Terms and Conditions of Sale

Last Updated on May 1st 2021

1. Acceptance. capoWEBdesign Inc., is herein referred to as “CAPOWEBDESIGN” and the customer purchasing products (“Products”) or services (“Services”) is herein referred to as “Buyer.” These terms and conditions of sale (“Terms”), any CAPOWEBDESIGN quotation, acknowledgment or invoice and all documents incorporated by specific reference herein or therein (“CAPOWEBDESIGN Documents” and together with these Terms, the “Agreement”), constitute the complete terms governing the sale of Products and Services. CAPOWEBDESIGN HEREBY REJECTS ANY ADDITIONAL OR DIFFERENT TERMS OR CONDITIONS PROPOSED BY BUYER, WHETHER OR NOT CONTAINED IN ANY OF BUYER’S BUSINESS FORMS OR IN BUYER’S WEBSITE, AND SUCH ADDITIONAL OR DIFFERENT TERMS WILL BE OF NO EFFECT. No site usage agreement or any other click through agreement on a non CAPOWEBDESIGN website will have any binding effect on CAPOWEBDESIGN whether or not CAPOWEBDESIGN clicks on an “ok,” “I accept,” or similar acknowledgment. Commencement of any work by CAPOWEBDESIGN or Buyer’s acceptance of delivery of the Products or Services, or placing an online order through CAPOWEBDESIGN’s website will manifest Buyer’s assent to the Agreement. Additional or different terms applicable to a particular sale may be specified in the body of a CAPOWEBDESIGN Document or agreed to in writing by the parties. In the event of a conflict, the following order of precedence will apply: (a) terms agreed to in writing and executed by an authorized officer of CAPOWEBDESIGN; (b) CAPOWEBDESIGN Document terms; (c) these Terms.

2. Quotations. Quotations are only valid in writing and for 60 days from the date of the quotation. All quotations are subject to change or withdrawal without prior notice to Buyer. Quotations are made subject to approval of Buyer’s credit. CAPOWEBDESIGN may refuse orders and has no obligation to supply Products or Services unless CAPOWEBDESIGN issues an order acknowledgement or upon the shipment of Products or commencement of Services.

3. Prices and Payment Terms. Except as otherwise specifically set forth in CAPOWEBDESIGN’s quotation, prices are in U.S. Dollars and are subject to change without notice. All orders are accepted subject to CAPOWEBDESIGN’s price in effect at time of shipment. Prices do not include any sales, use, value-added or other taxes, import duties, license fees or like charges (“Fees”) related to the sale, importation or use of Products or Services, and Buyer is responsible for those Fees. If CAPOWEBDESIGN is subsequently required to pay any Fees, Buyer shall fully defend and indemnify CAPOWEBDESIGN therefor. Terms of payment are due at time of purchase CAPOWEBDESIGN’s Website. Buyer’s inspection rights herein will not affect the CAPOWEBDESIGN a capoWEBdesign Inc. Company | 8822 – 32nd Ave Kenosha, WI, 53142 USA Phone: +1-262-705-7863 Email: [email protected] www.capowebdesign.com CAPOWEBDESIGN payment terms. Under no circumstances will Buyer have a right of set-off. If Buyer fails to make any payment as required, Buyer agrees to indemnify CAPOWEBDESIGN for all associated costs incurred by CAPOWEBDESIGN, including reasonable attorney fees and court costs.

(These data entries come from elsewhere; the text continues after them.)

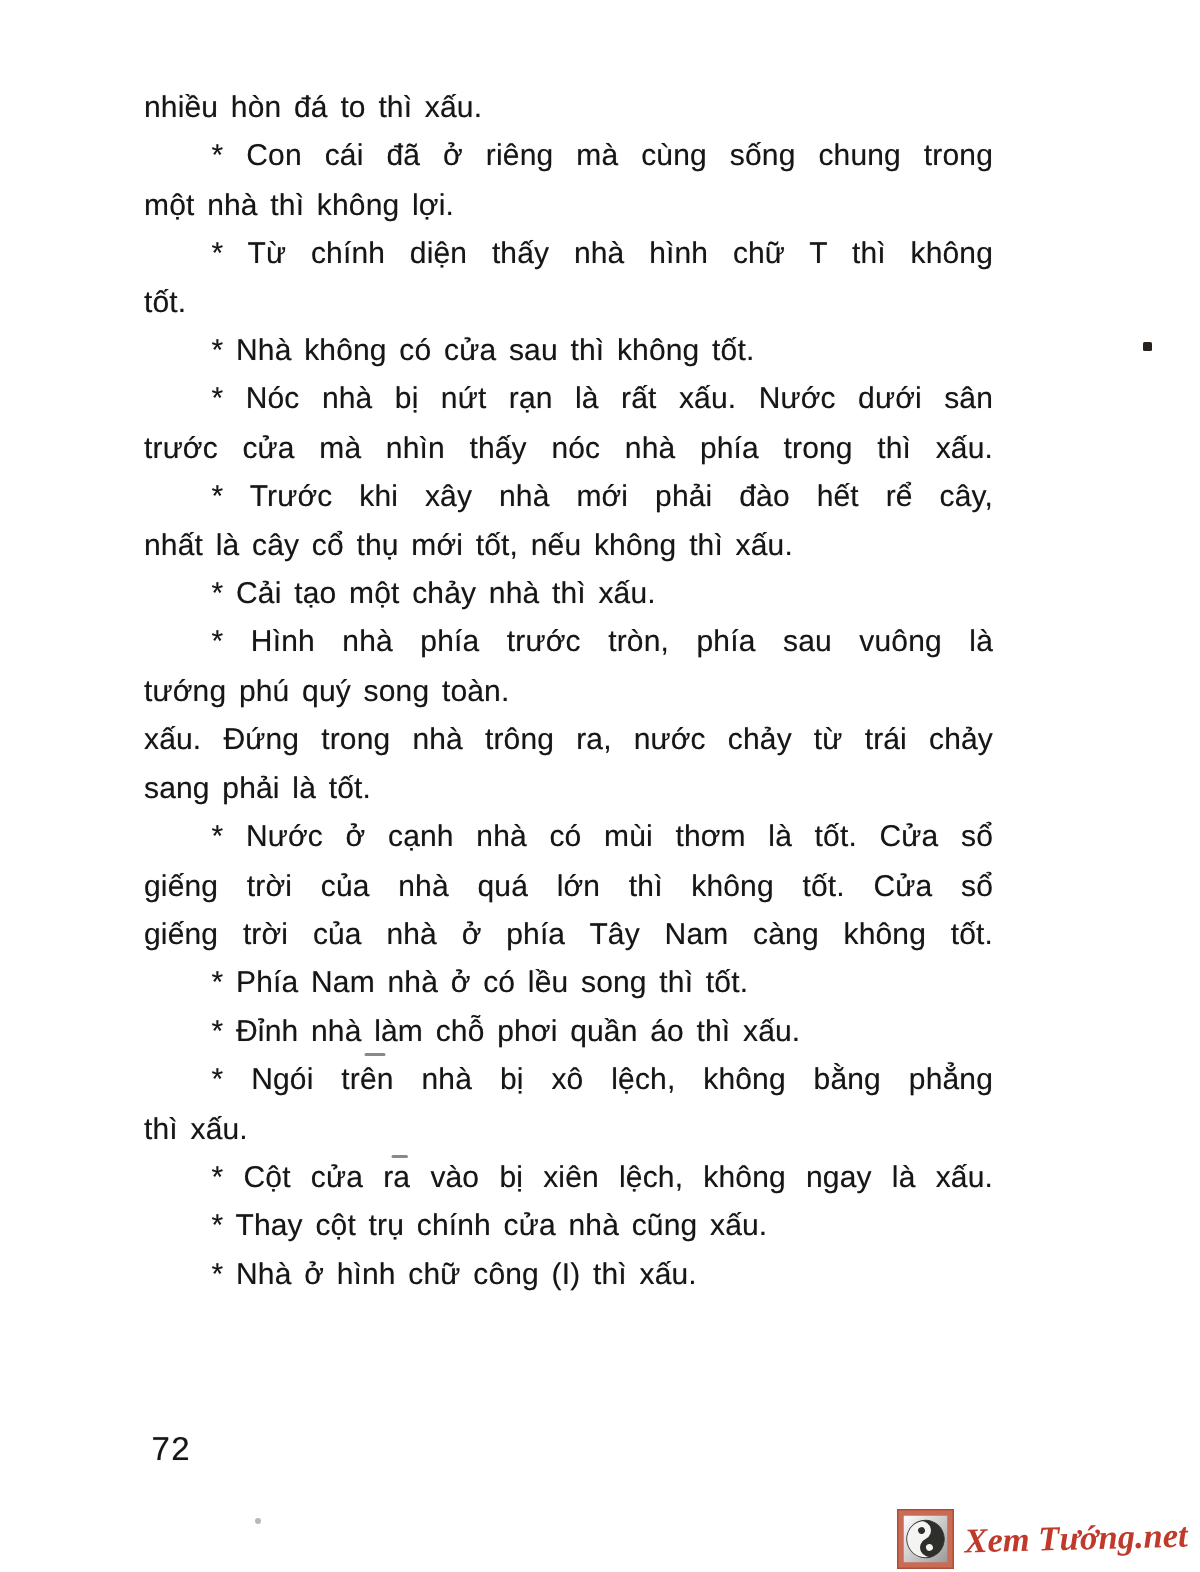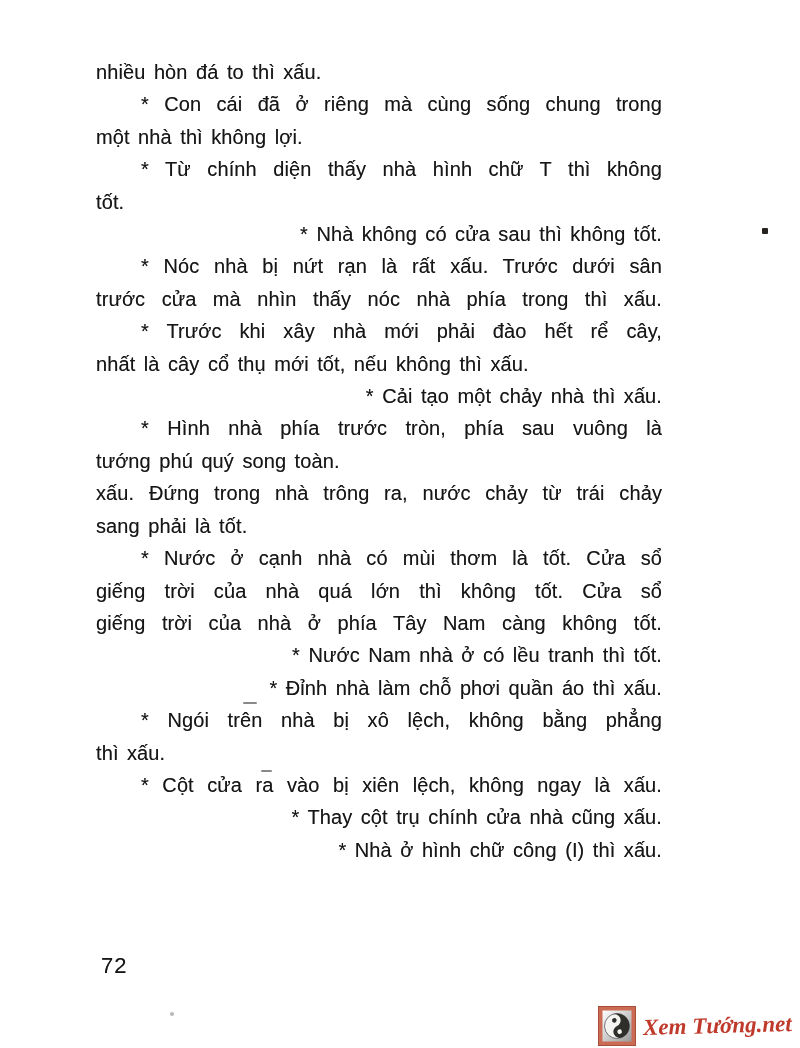--- a/index.html
+++ b/index.html
@@ -6,21 +6,21 @@
   .page{
     position:relative;width:800px;height:1048px;background:#ffffff;overflow:hidden;
     font-family:"Liberation Sans","DejaVu Sans",sans-serif;color:#161616;
   }
   .text-block{position:absolute;left:96px;top:56px;width:566px;}
   .ln{
     font-size:20px;line-height:32.4px;word-spacing:0.14em;letter-spacing:0.1px;
     text-shadow:0 0 0.5px rgba(0,0,0,0.45);white-space:normal;text-align:left;
   }
   .ln.j{text-align:justify;text-align-last:justify;}
-  .ln.ind{text-indent:45px;text-align:right;}
+  .ln.ind{text-indent:45px;}
   .page-number{
     position:absolute;left:101px;top:953px;font-size:22px;letter-spacing:1px;
     text-shadow:0 0 0.5px rgba(0,0,0,0.45);
   }
   .watermark{position:absolute;right:8px;bottom:2px;display:flex;align-items:center;gap:7px;}
   .wm-icon{display:block;width:38px;height:40px;}
   .wm-text{
     font-family:"Liberation Serif","DejaVu Serif",serif;font-style:italic;font-weight:bold;
     font-size:23px;color:#bf3a2b;transform:rotate(-1.5deg);white-space:nowrap;
   }
@@ -35,33 +35,33 @@
 
 <div class="page">
 
   <div class="text-block">
     <div class="ln">nhiều hòn đá to thì xấu.</div>
     <div class="ln j ind">* Con cái đã ở riêng mà cùng sống chung trong</div>
     <div class="ln">một nhà thì không lợi.</div>
     <div class="ln j ind">* Từ chính diện thấy nhà hình chữ T thì không</div>
     <div class="ln">tốt.</div>
     <div class="ln ind">* Nhà không có cửa sau thì không tốt.</div>
-    <div class="ln j ind">* Nóc nhà bị nứt rạn là rất xấu. Trước dưới sân</div>
+    <div class="ln j ind">* Nóc nhà bị nứt rạn là rất xấu. Nước dưới sân</div>
     <div class="ln j">trước cửa mà nhìn thấy nóc nhà phía trong thì xấu.</div>
     <div class="ln j ind">* Trước khi xây nhà mới phải đào hết rể cây,</div>
     <div class="ln">nhất là cây cổ thụ mới tốt, nếu không thì xấu.</div>
     <div class="ln ind">* Cải tạo một chảy nhà thì xấu.</div>
     <div class="ln j ind">* Hình nhà phía trước tròn, phía sau vuông là</div>
     <div class="ln">tướng phú quý song toàn.</div>
     <div class="ln j">xấu. Đứng trong nhà trông ra, nước chảy từ trái chảy</div>
     <div class="ln">sang phải là tốt.</div>
     <div class="ln j ind">* Nước ở cạnh nhà có mùi thơm là tốt. Cửa sổ</div>
     <div class="ln j">giếng trời của nhà quá lớn thì không tốt. Cửa sổ</div>
     <div class="ln j">giếng trời của nhà ở phía Tây Nam càng không tốt.</div>
-    <div class="ln ind">* Nước Nam nhà ở có lều tranh thì tốt.</div>
+    <div class="ln ind">* Phía Nam nhà ở có lều song thì tốt.</div>
     <div class="ln ind">* Đỉnh nhà làm chỗ phơi quần áo thì xấu.</div>
     <div class="ln j ind">* Ngói trên nhà bị xô lệch, không bằng phẳng</div>
     <div class="ln">thì xấu.</div>
     <div class="ln j ind">* Cột cửa ra vào bị xiên lệch, không ngay là xấu.</div>
     <div class="ln ind">* Thay cột trụ chính cửa nhà cũng xấu.</div>
     <div class="ln ind">* Nhà ở hình chữ công (I) thì xấu.</div>
   </div>
 
   <div class="page-number">72</div>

4. Cancellation or Modification. CAPOWEBDESIGN may cancel any purchase order or release thereunder, or terminate any agreement relating to the purchase of CAPOWEBDESIGN’s Products or Services upon reasonable prior written notice to Buyer. Once CAPOWEBDESIGN has accepted a purchase order or begun taking actions with respect to a purchase order, Buyer cannot cancel or modify that purchase order except with CAPOWEBDESIGN’s written consent. In such event, Buyer will be liable for cancellation or modification charges and all costs incurred and committed for the order or in connection with the cancellation or modification, as applicable, together with a reasonable allowance for prorated expenses and anticipated profits.

5. Inspection/Non-Conforming Shipments and Returns. CAPOWEBDESIGN’s policy on inspection, non-conforming shipments and returns is available at Return Policy.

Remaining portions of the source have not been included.